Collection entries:

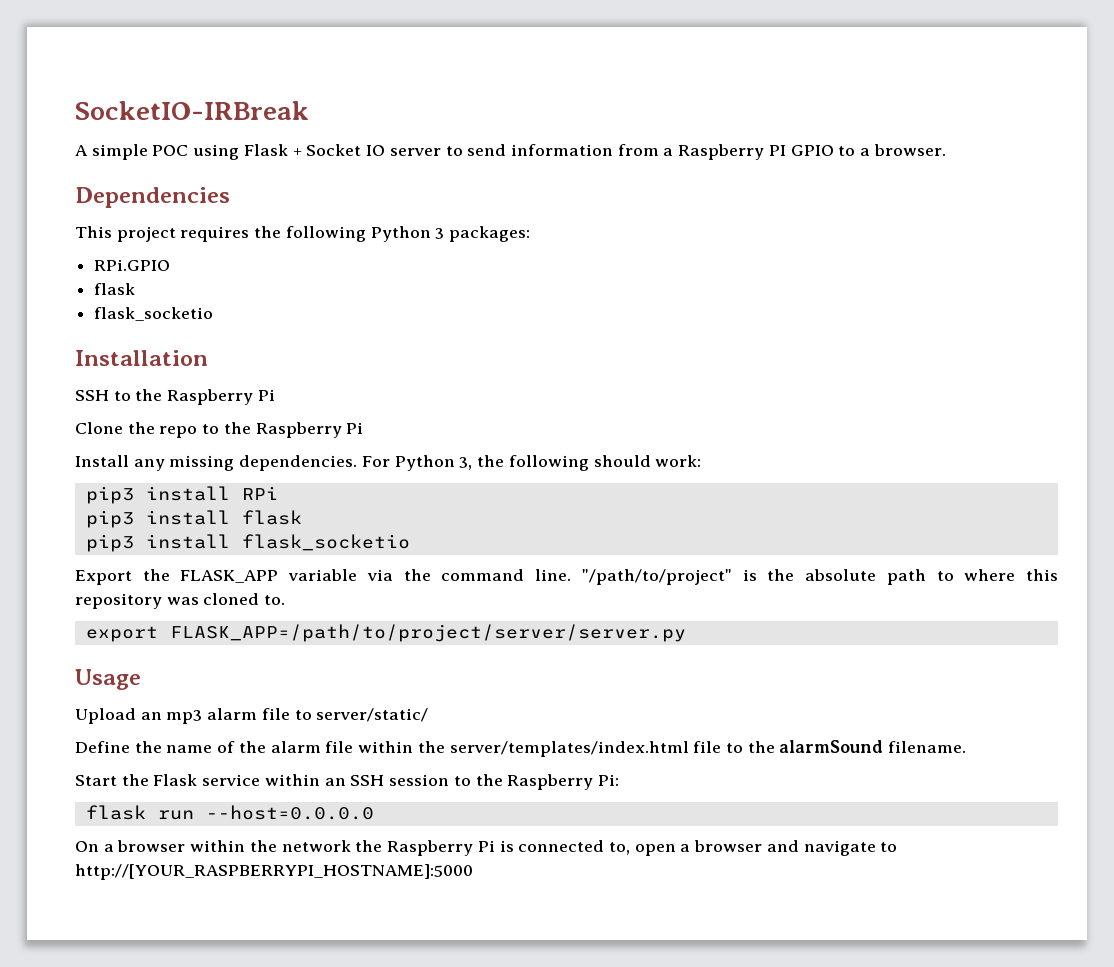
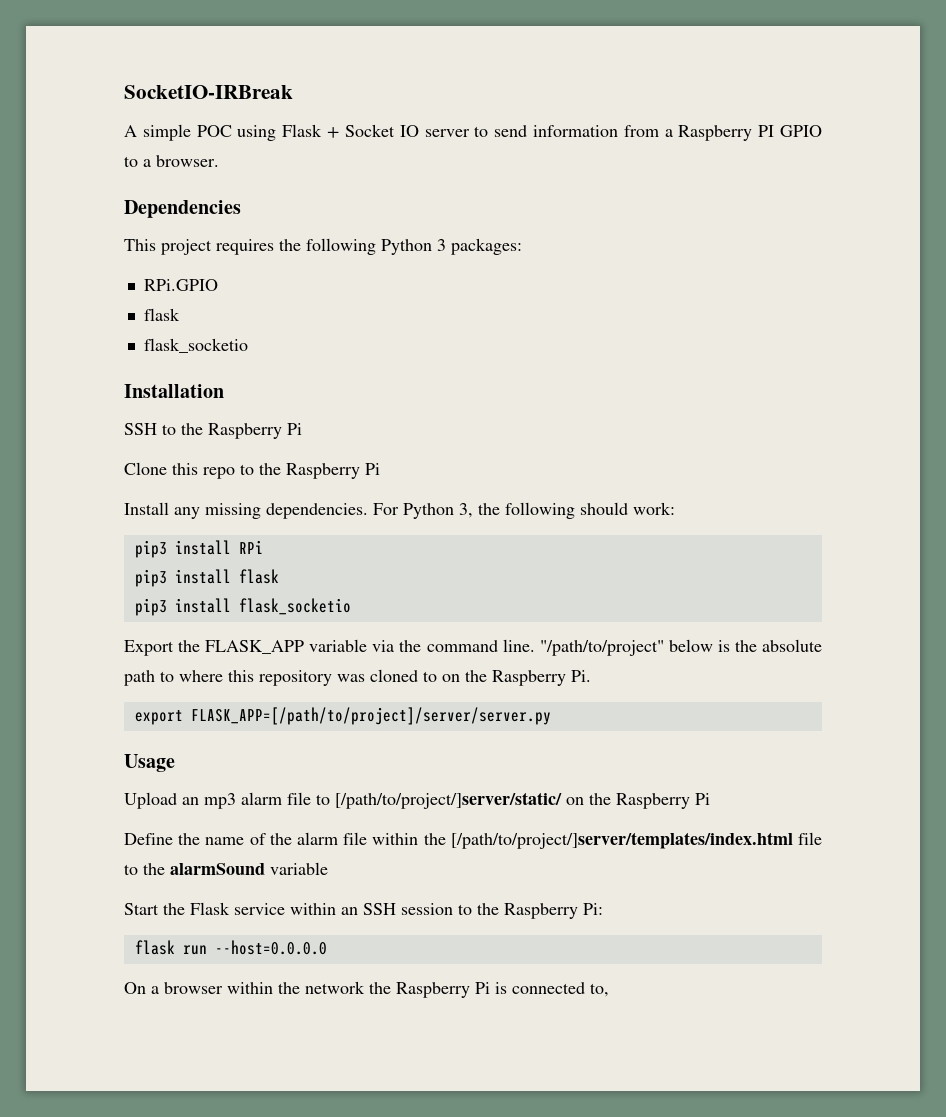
[127,422,155,434] the -> [172,463,198,475] this
(732, 577) none -> [668,639,713,652] below
[264,595,286,605] to. -> [423,670,591,686] to on the Raspberry Pi.
[169,624,686,642] FLASK_APP=/path/to/project/server/server.py -> [190,707,551,725] FLASK_APP=[/path/to/project]/server/server.py
[316,708,429,722] server/static/ -> [335,792,710,809] [/path/to/project/]server/static/ on the Raspberry Pi
[449,741,689,757] server/templates/index.html -> [450,832,793,849] [/path/to/project/]server/templates/index.html
[888,741,967,753] filename. -> [270,862,328,875] variable
[634,840,898,856] [75,864,473,880] open a browser and navigate to http://[YOUR_RASPBERRYPI_HOSTNAME]:5000 -> (609, 990) none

_Exercise details_
Could you print the lines of the records above from the one containing "[316,708,429,722] server/static/ ->" through the last, exactly and with no additions?

_Result of this exercise_
[316,708,429,722] server/static/ -> [335,792,710,809] [/path/to/project/]server/static/ on the Raspberry Pi
[449,741,689,757] server/templates/index.html -> [450,832,793,849] [/path/to/project/]server/templates/index.html
[888,741,967,753] filename. -> [270,862,328,875] variable
[634,840,898,856] [75,864,473,880] open a browser and navigate to http://[YOUR_RASPBERRYPI_HOSTNAME]:5000 -> (609, 990) none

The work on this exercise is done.